This repository contains code for multi modal retrieval
This project involves implementing a multi-modal Bi-encoder using both ResNet and BERT for image and text representations.
The pretraining was conducted using the dataset from Hugging Face's "poloclub/diffusiondb" dataset.
I used 50k randomly sampled images and prompts for my project.
If you want to use a different dataset, follow the steps below
Only images and the corresponding text for those images are necessary, and other elements are irrelevant. In this case, the text can serve as prompts or captions for the images.
You specify the names of the columns for images and text in the training command.
python3 train.py --text_column_name text --image_column_name img
Pretrained models can be downloaded huggingface or Specify the model name "ohgnues/ImageTextRetrieval" in the training command.
python3 train.py --pretrained_model_name_or_path ohgnues/ImageTextRetrieval
The model "ohgnues/ImageTextRetrieval" was trained for 10 epochs using a Tesla P100 GPU.
python3 train.py --name 2m_random_50k --cache_dir /data/.cache --max_length 100 --num_train_epochs 10
For detailed instructions, please refer to the official Hugging Face documentation or consult the dataclass within the "train.py" script.
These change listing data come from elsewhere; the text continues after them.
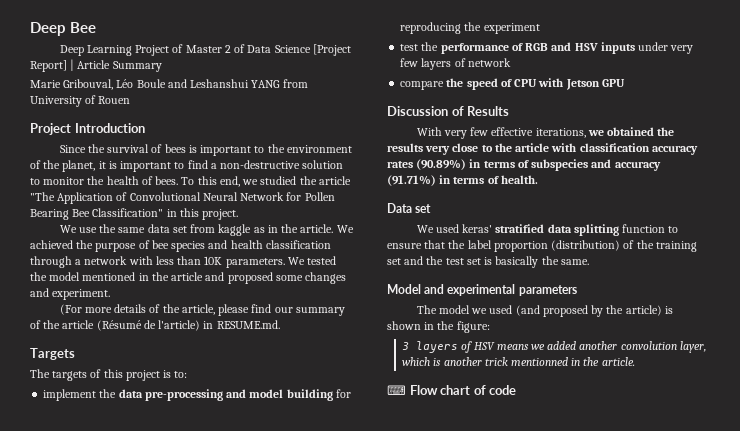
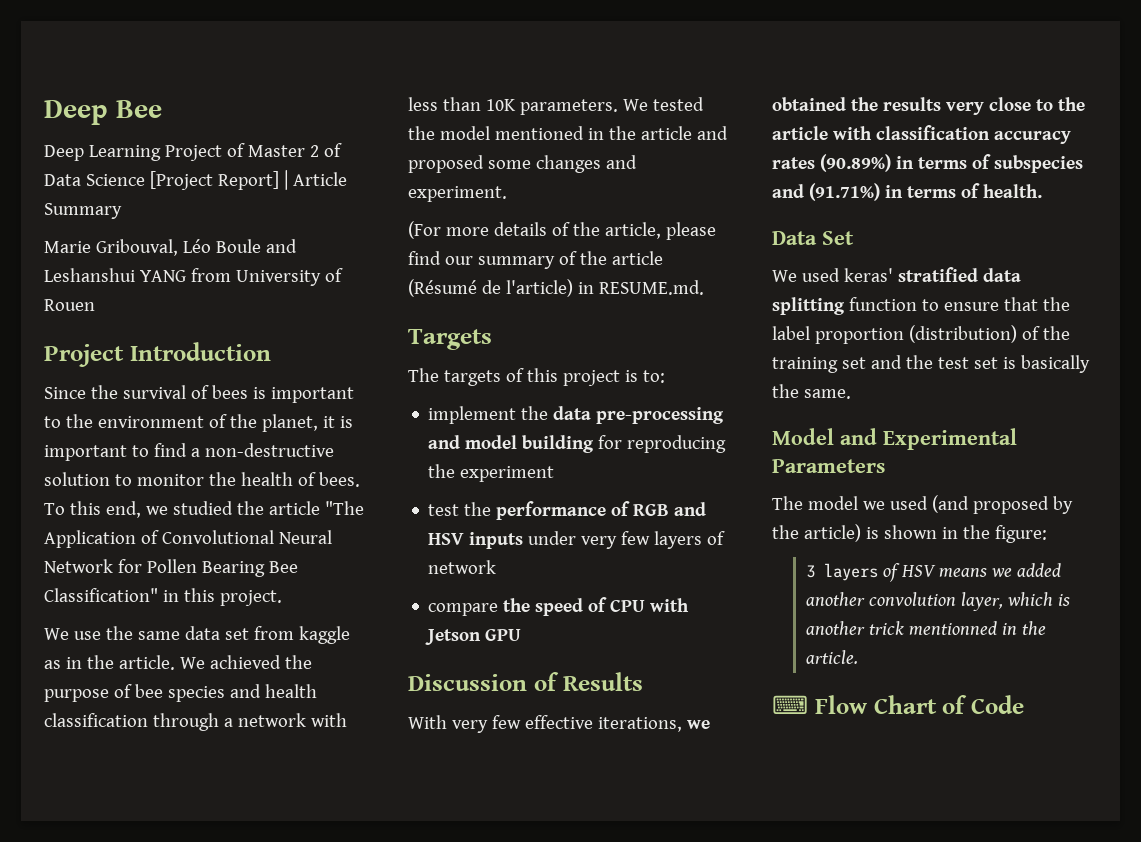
[614,161,661,171] accuracy -> (804, 191) none
[415,204,432,213] set -> [822,231,854,245] Set
[447,284,577,296] experimental parameters -> [883,428,1017,450] [772,459,885,473] Experimental Parameters
[440,385,517,395] chart of code -> [873,695,1024,714] Chart of Code

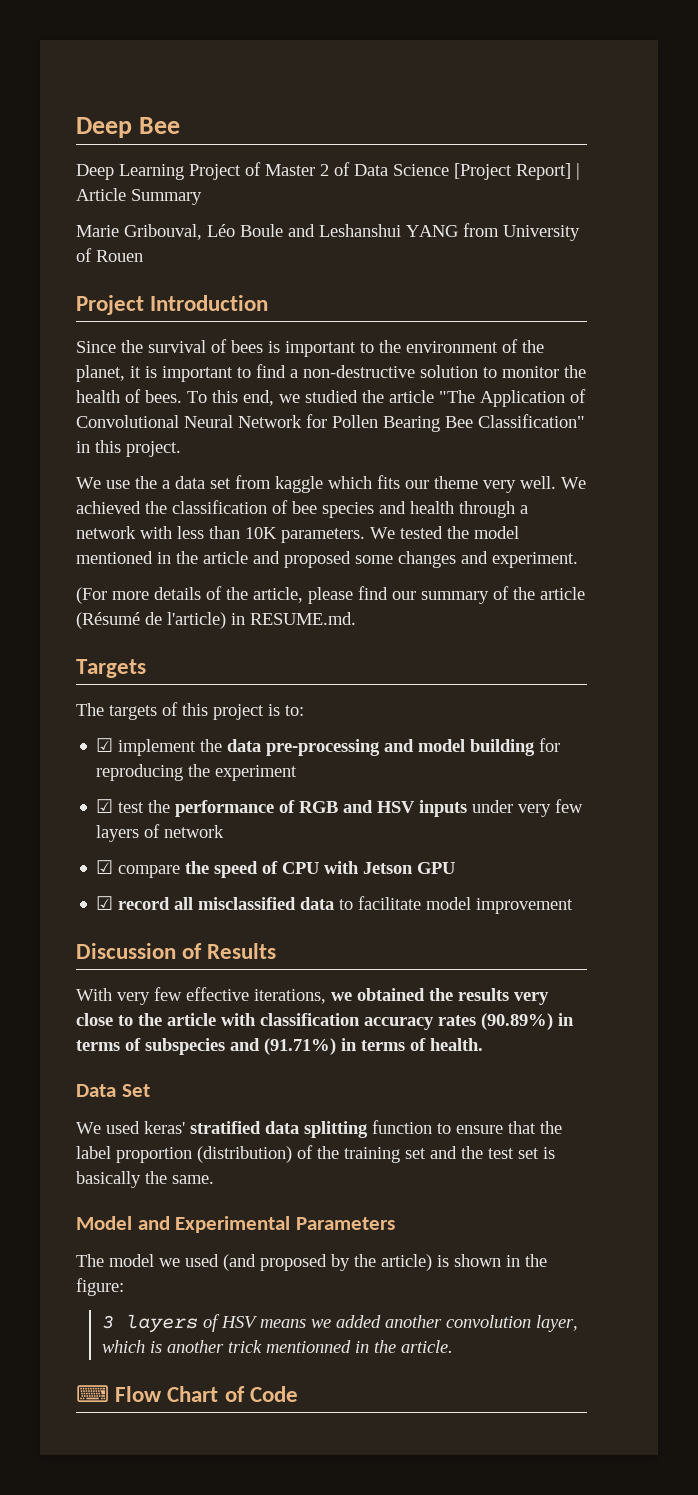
[137,631,180,640] same -> [162,480,170,489] a
[44,655,175,670] as in the article. -> [328,475,556,493] which fits our theme very well.
[44,689,109,702] purpose -> [172,500,267,514] classification
[44,713,148,727] classification -> (454, 507) none
(665, 376) none -> [96,738,114,752] ☑
(555, 474) none -> [96,799,114,813] ☑
(497, 567) none -> [96,860,114,874] ☑
(522, 635) none -> [96,896,574,914] // ☑ record all misclassified data to facilitate model improvement

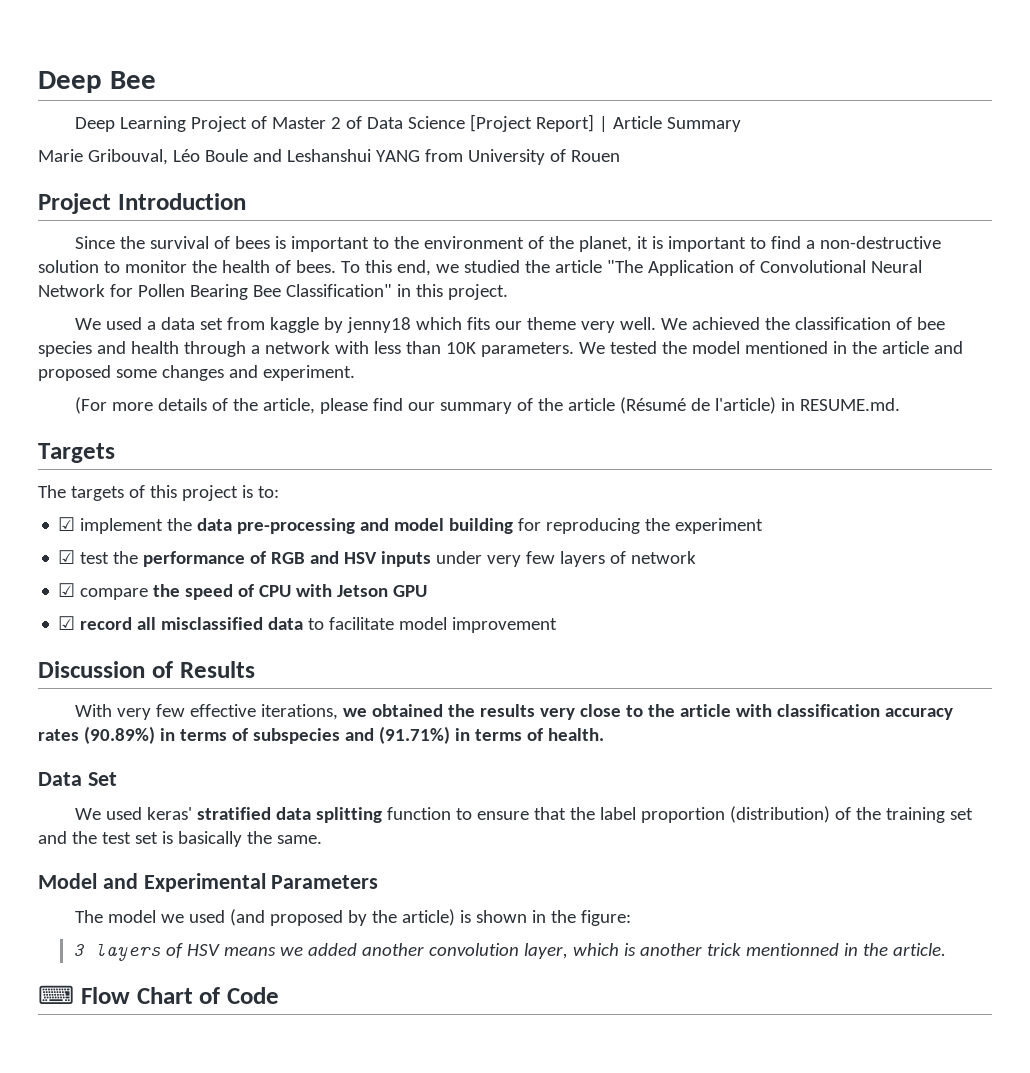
[106,476,157,489] use the -> [106,317,143,330] used
(323, 484) none -> [324,317,412,333] by jenny18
def encode(self, model_name: Literal["text", "image"],
input_ids: Optional[torch.Tensor] = None,
attention_mask: Optional[torch.Tensor] = None,
token_type_ids: Optional[torch.Tensor] = None,
position_ids: Optional[torch.Tensor] = None,
head_mask: Optional[torch.Tensor] = None,
inputs_embeds: Optional[torch.Tensor] = None,
output_attentions: Optional[bool] = None,
output_hidden_states: Optional[bool] = None,
return_dict: Optional[bool] = None,
pixel_values: Tensor = None
):
if model_name == "text":
return self.text_encoder(
input_ids,
attention_mask=attention_mask,
token_type_ids=token_type_ids,
position_ids=position_ids,
head_mask=head_mask,
inputs_embeds=inputs_embeds,
output_attentions=output_attentions,
output_hidden_states=output_hidden_states,
return_dict=return_dict,
).last_hidden_state[:, 0, :]
elif model_name == "image":
return self.image_encoder(
pixel_values=pixel_values,
output_hidden_states=output_hidden_states,
).pooler_output[:, :, 0, 0]